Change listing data
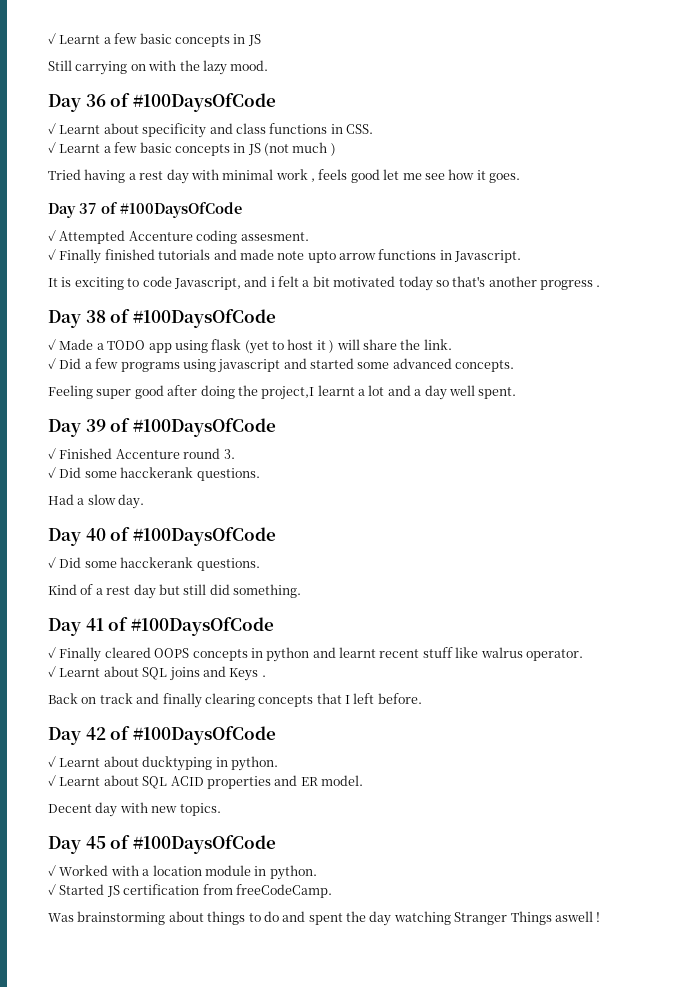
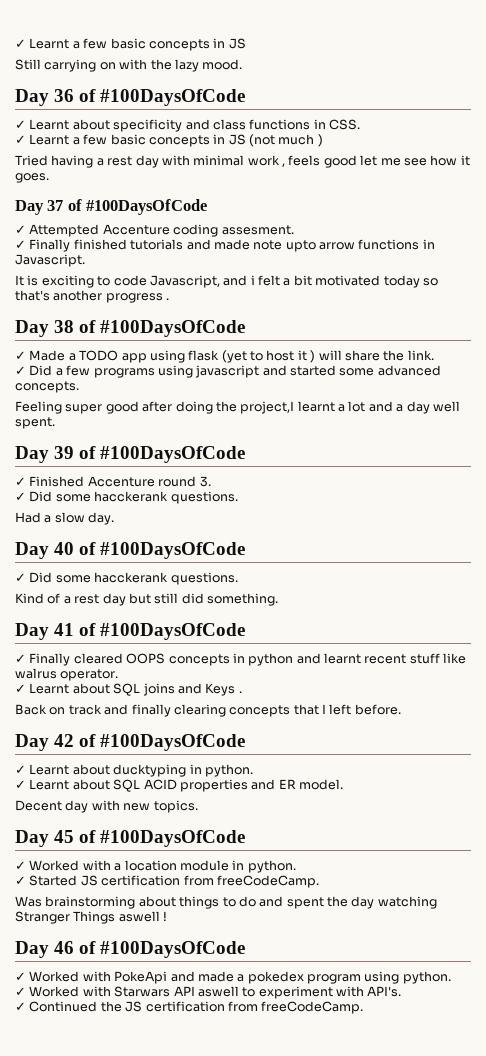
+ Day 46 of #100DaysOfCode
+ ✓ Worked with PokeApi and made a pokedex program using python.
+ ✓ Worked with Starwars API aswell to experiment with API's.
+ ✓ Continued the JS certification from freeCodeCamp.

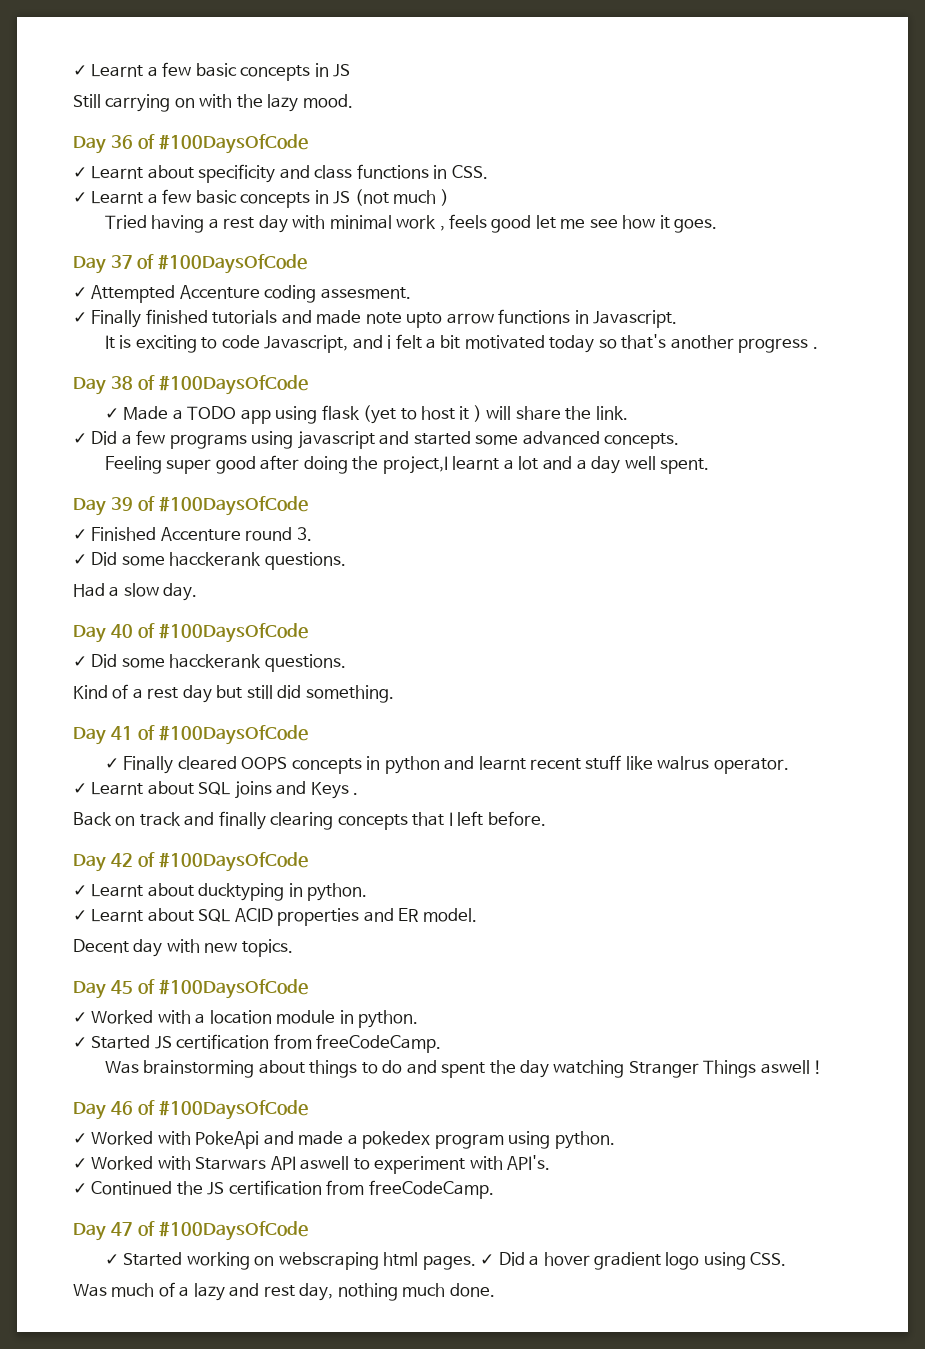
+ Day 47 of #100DaysOfCode
+ ✓ Started working on webscraping html pages. ✓ Did a hover gradient logo using CSS.
+ Was much of a lazy and rest day, nothing much done.

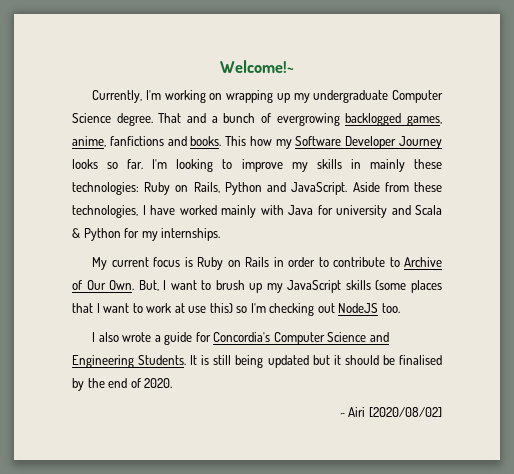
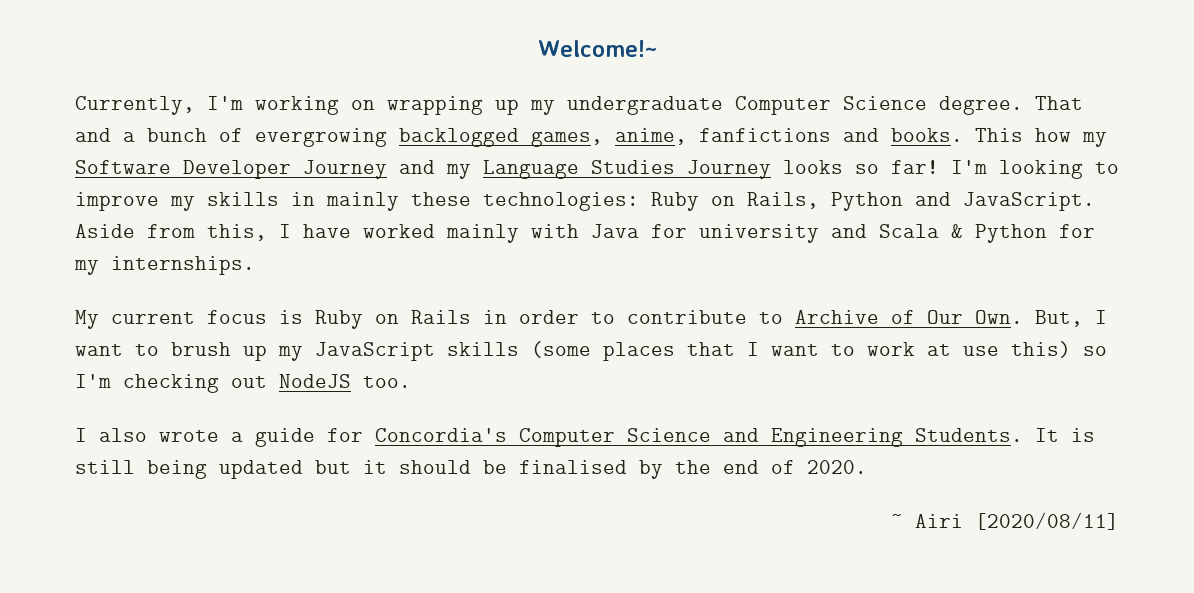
- This how my Software Developer Journey looks so far.
+ This how my Software Developer Journey and my Language Studies Journey looks so far!
- Aside from these technologies, I have worked mainly with Java for university and Scala & Python for my internships.
+ Aside from this, I have worked mainly with Java for university and Scala & Python for my internships.
- ~ Airi [2020/08/02]
+ ~ Airi [2020/08/11]

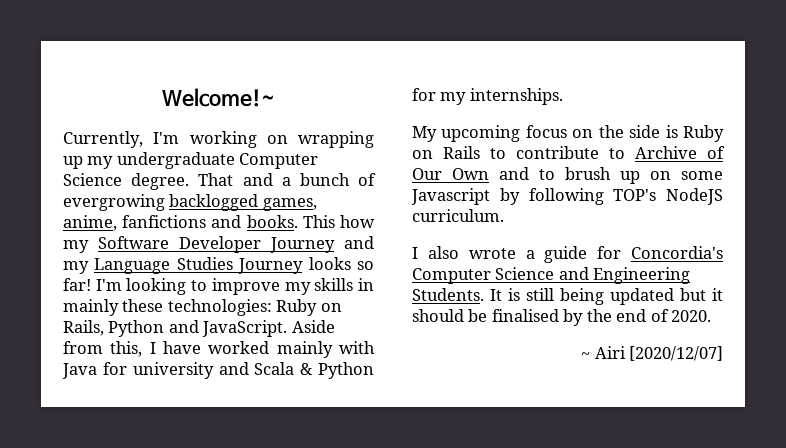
- My current focus is Ruby on Rails in order to contribute to Archive of Our Own. But, I want to brush up my JavaScript skills (some places that I want to work at use this) so I'm checking out NodeJS too.
+ My upcoming focus on the side is Ruby on Rails to contribute to Archive of Our Own and to brush up on some Javascript by following TOP's NodeJS curriculum.
- ~ Airi [2020/08/11]
+ ~ Airi [2020/12/07]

**What you need to do:** The answer should be nothing but the number of lines in this data that include "Ruby".

**Exercise output:** 2